AIM OF THE EXERCISE. Any picture in the listing is left out of the copy; all else is duplicated exactly.

*** RECORDS ***

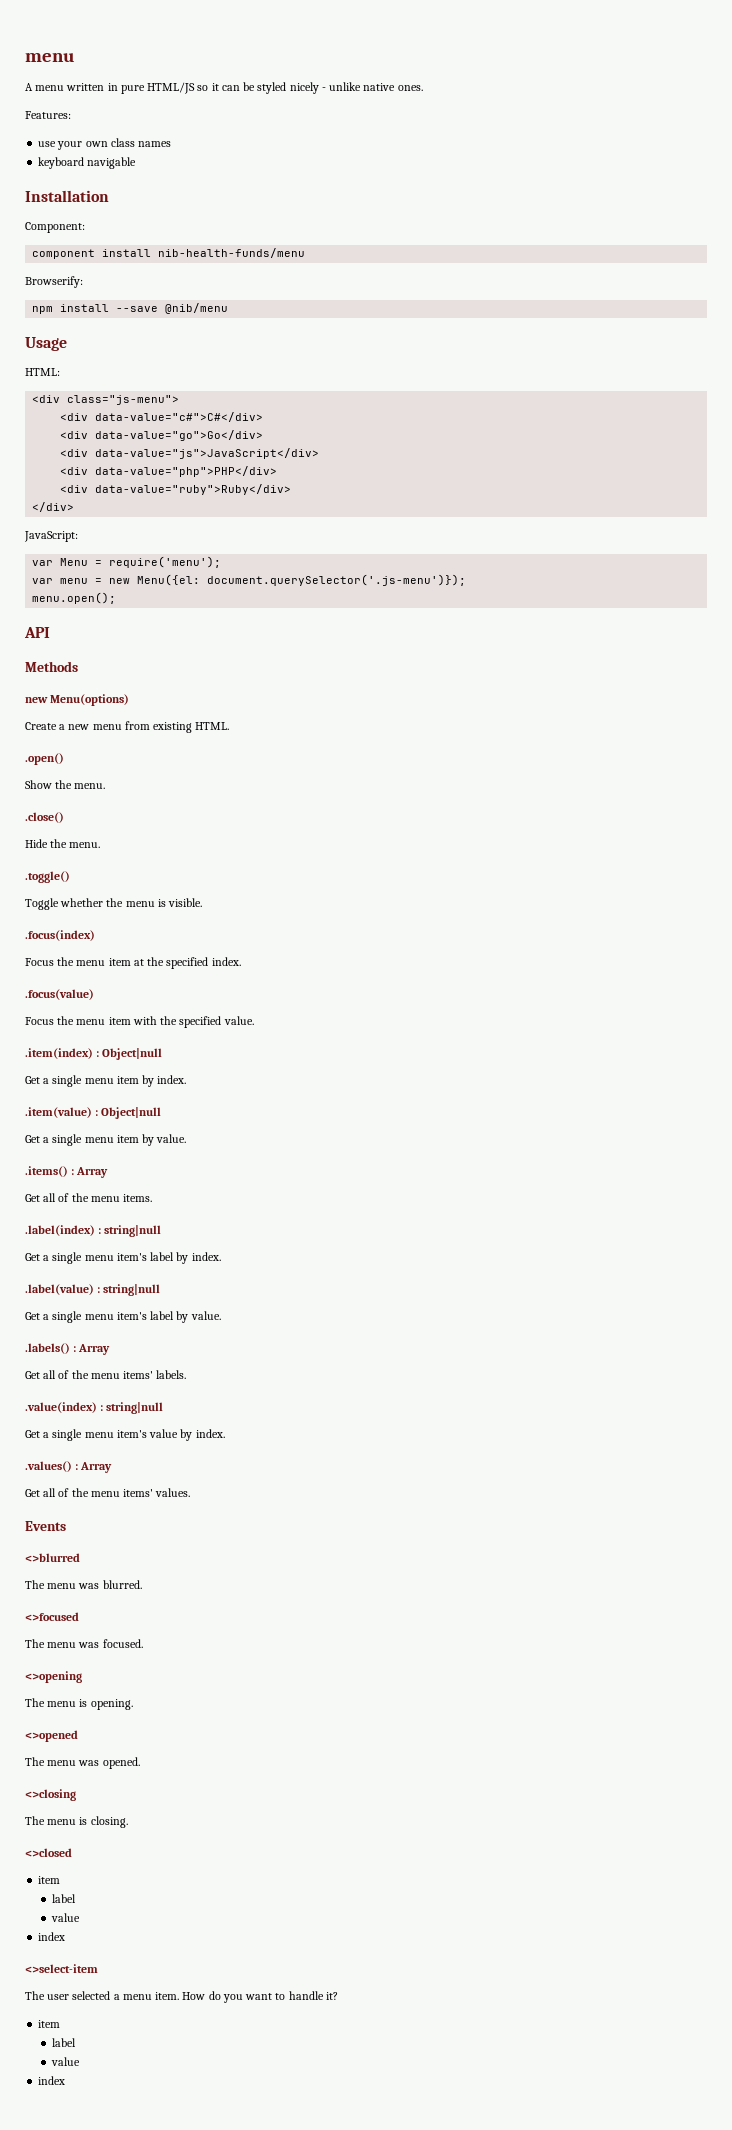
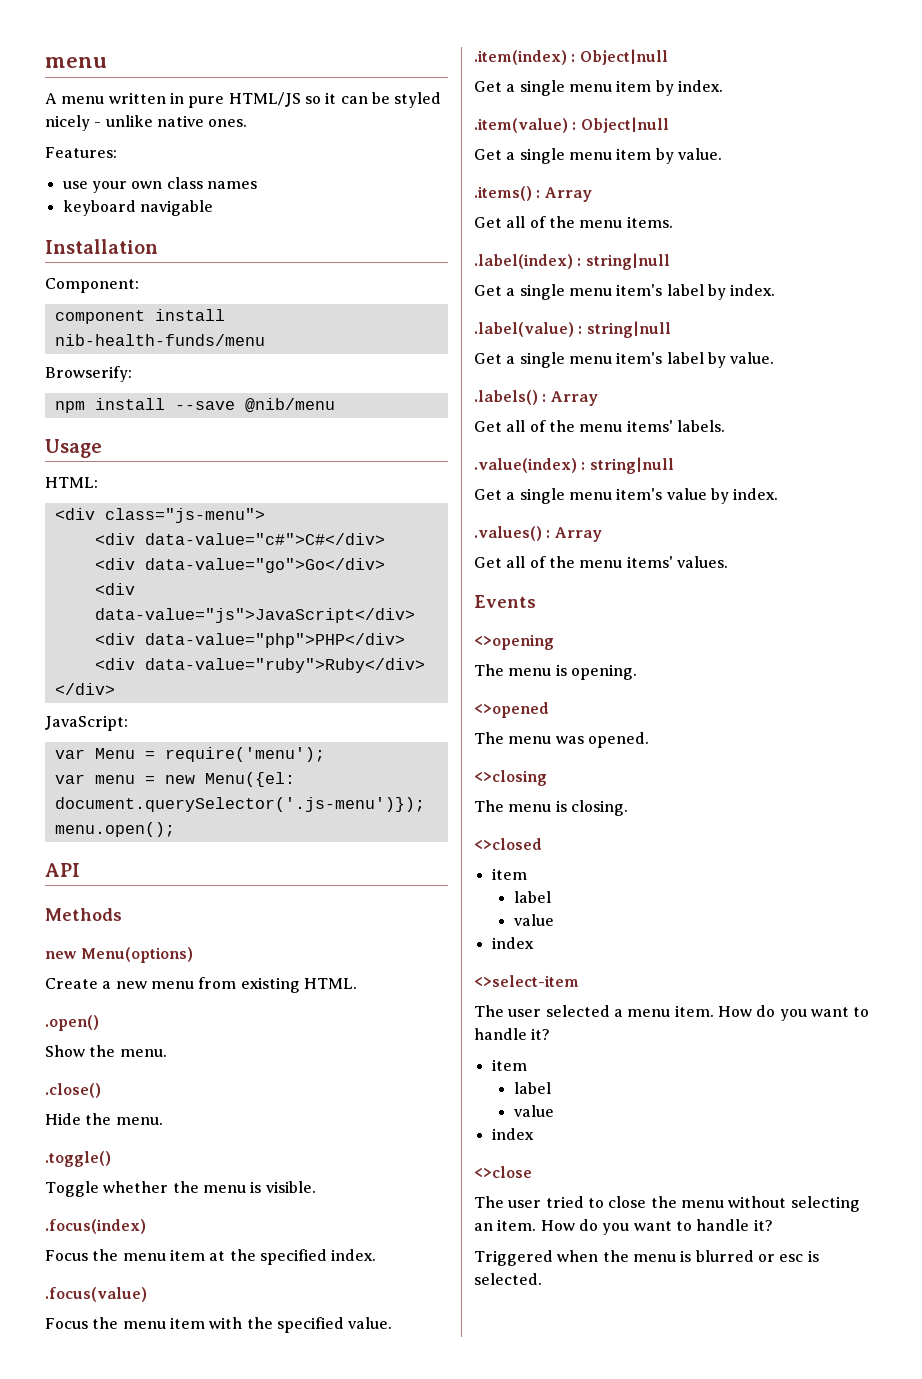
- <>blurred
- The menu was blurred.
- <>focused
- The menu was focused.
+ <>close
+ The user tried to close the menu without selecting an item. How do you want to handle it?
+ Triggered when the menu is blurred or esc is selected.

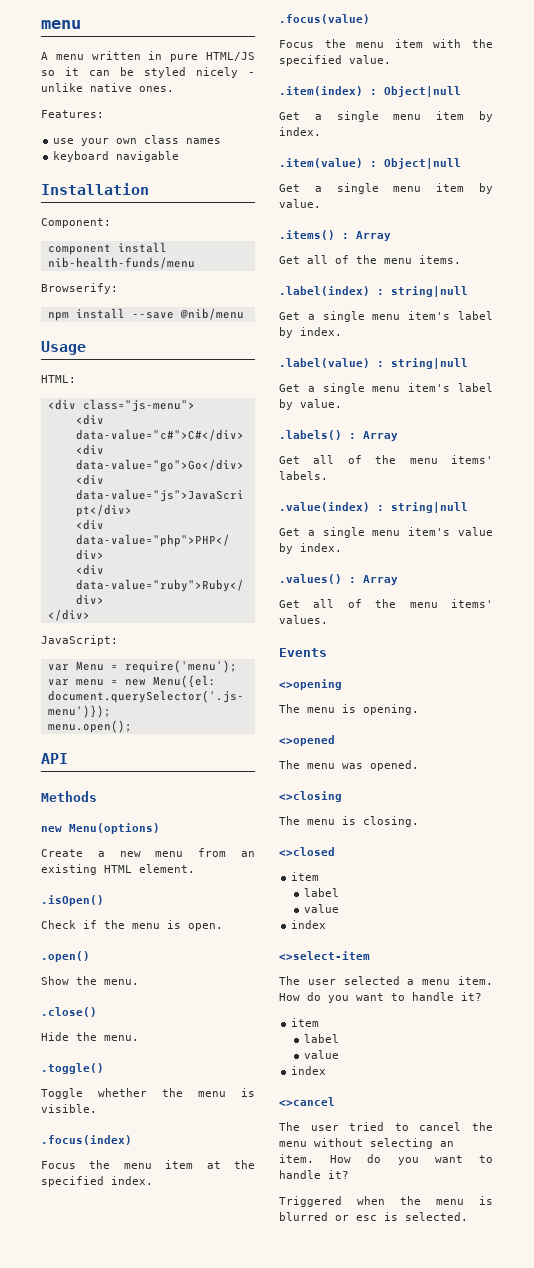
- Create a new menu from existing HTML.
+ Create a new menu from an existing HTML element.
+ .isOpen()
+ Check if the menu is open.
- <>close
+ <>cancel
- The user tried to close the menu without selecting an item.
+ The user tried to cancel the menu without selecting an item.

*** End of RECORDS ***

TASK OUTPUT.
- <>blurred
- The menu was blurred.
- <>focused
- The menu was focused.
+ <>close
+ The user tried to close the menu without selecting an item. How do you want to handle it?
+ Triggered when the menu is blurred or esc is selected.

- Create a new menu from existing HTML.
+ Create a new menu from an existing HTML element.
+ .isOpen()
+ Check if the menu is open.
- <>close
+ <>cancel
- The user tried to close the menu without selecting an item.
+ The user tried to cancel the menu without selecting an item.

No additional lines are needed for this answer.